● **Information**

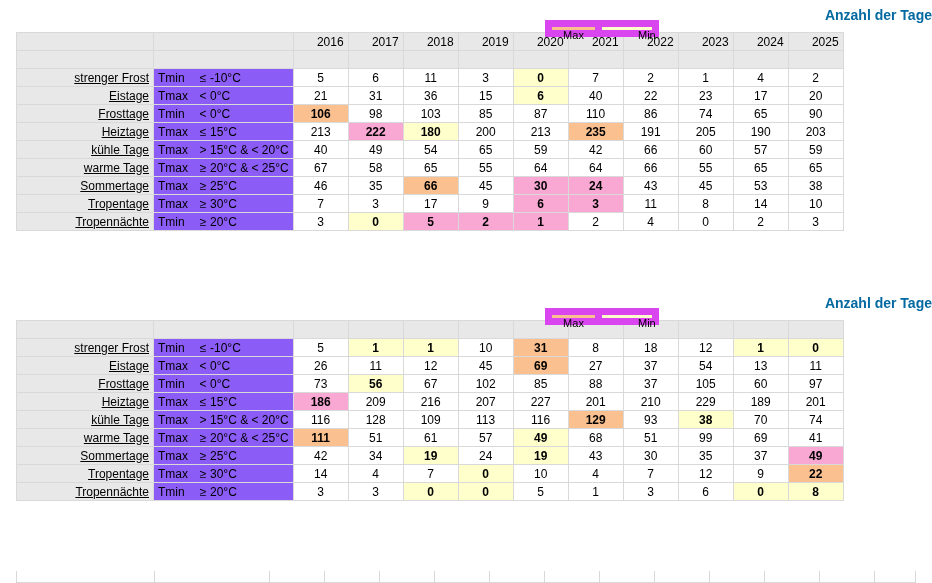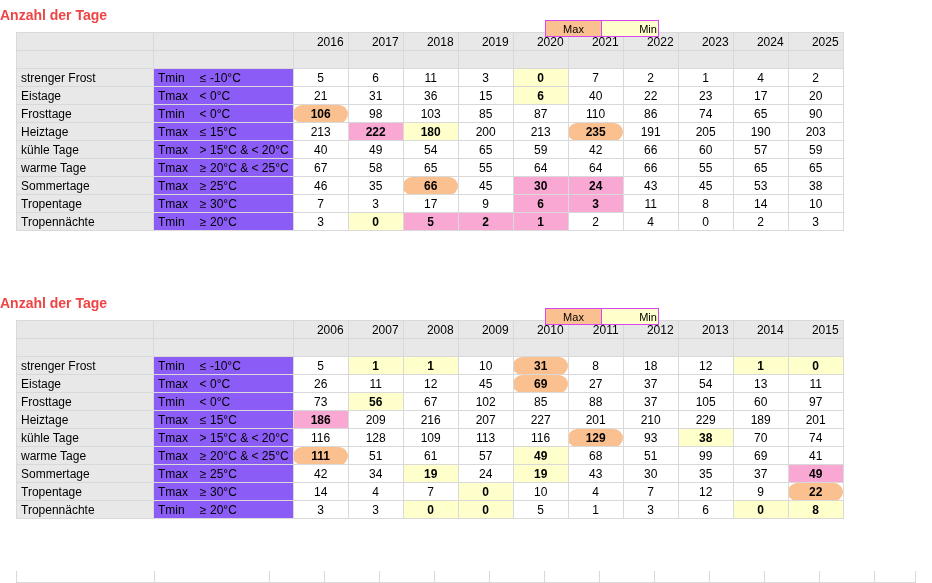"Anzahl der Tage" .title { color: #ef4444 -> #0369a1; text-align: left -> right }
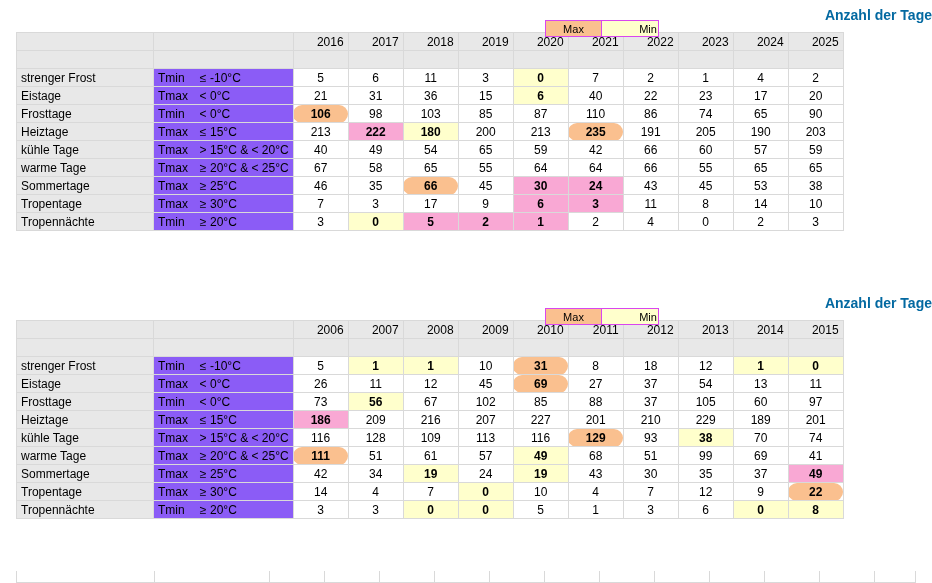"Max" .legend-box { border: 1px solid #d946ef -> 7px solid #d946ef }
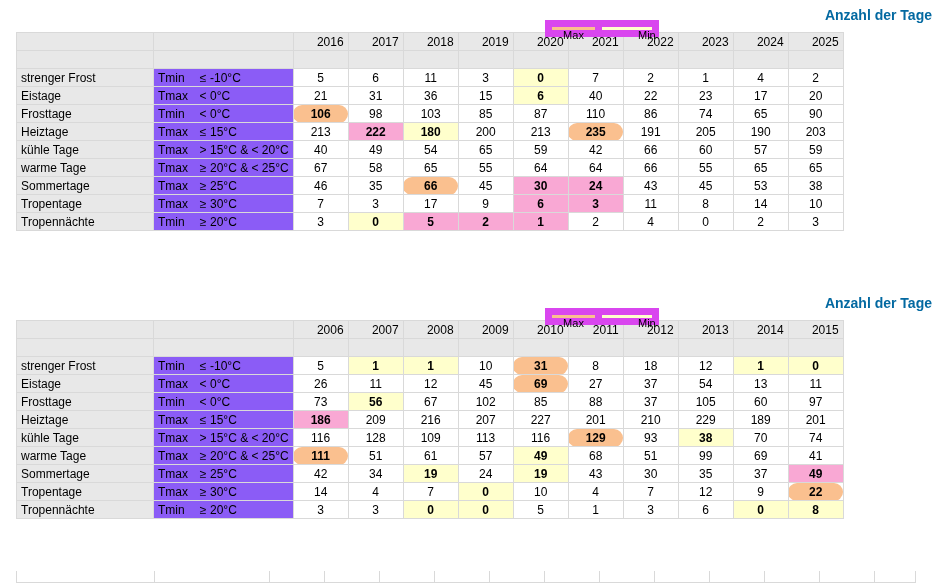"strenger Frost" .row-label { text-align: left -> right; text-decoration: none -> underline }
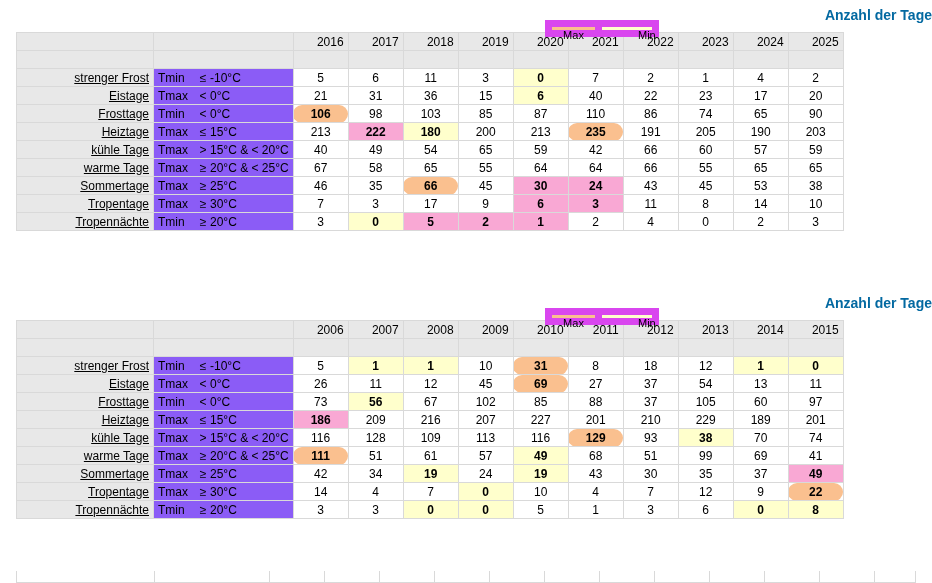"106" .cell.max { border-radius: 9px -> none }
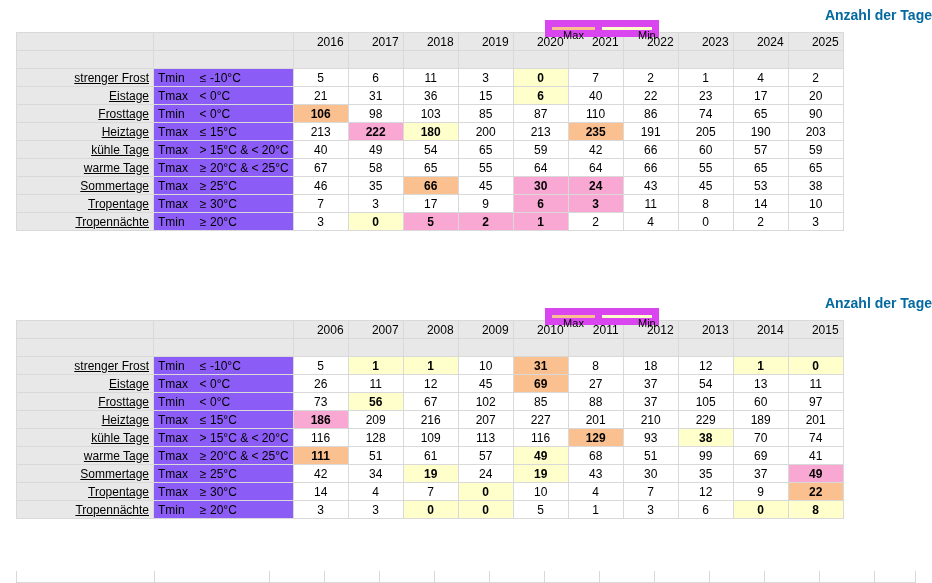"2006" tr.hdr-row { html: <tr> <td></td> <td></td> <td>2006</td> <td>2007</td> <td>2008</td> <td>2009</td> <td>2010</td> <td>2011</td> <td>2012</td> <td>2013</td> <td>2014</td> <td>2015</td> </tr> -> none }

● **Description of the task**
Print the material in full and exactly; the pictures must not be printed.

● **Exercise answer**
"Anzahl der Tage" .title { color: #ef4444 -> #0369a1; text-align: left -> right }
"Max" .legend-box { border: 1px solid #d946ef -> 7px solid #d946ef }
"strenger Frost" .row-label { text-align: left -> right; text-decoration: none -> underline }
"106" .cell.max { border-radius: 9px -> none }
"2006" tr.hdr-row { html: <tr> <td></td> <td></td> <td>2006</td> <td>2007</td> <td>2008</td> <td>2009</td> <td>2010</td> <td>2011</td> <td>2012</td> <td>2013</td> <td>2014</td> <td>2015</td> </tr> -> none }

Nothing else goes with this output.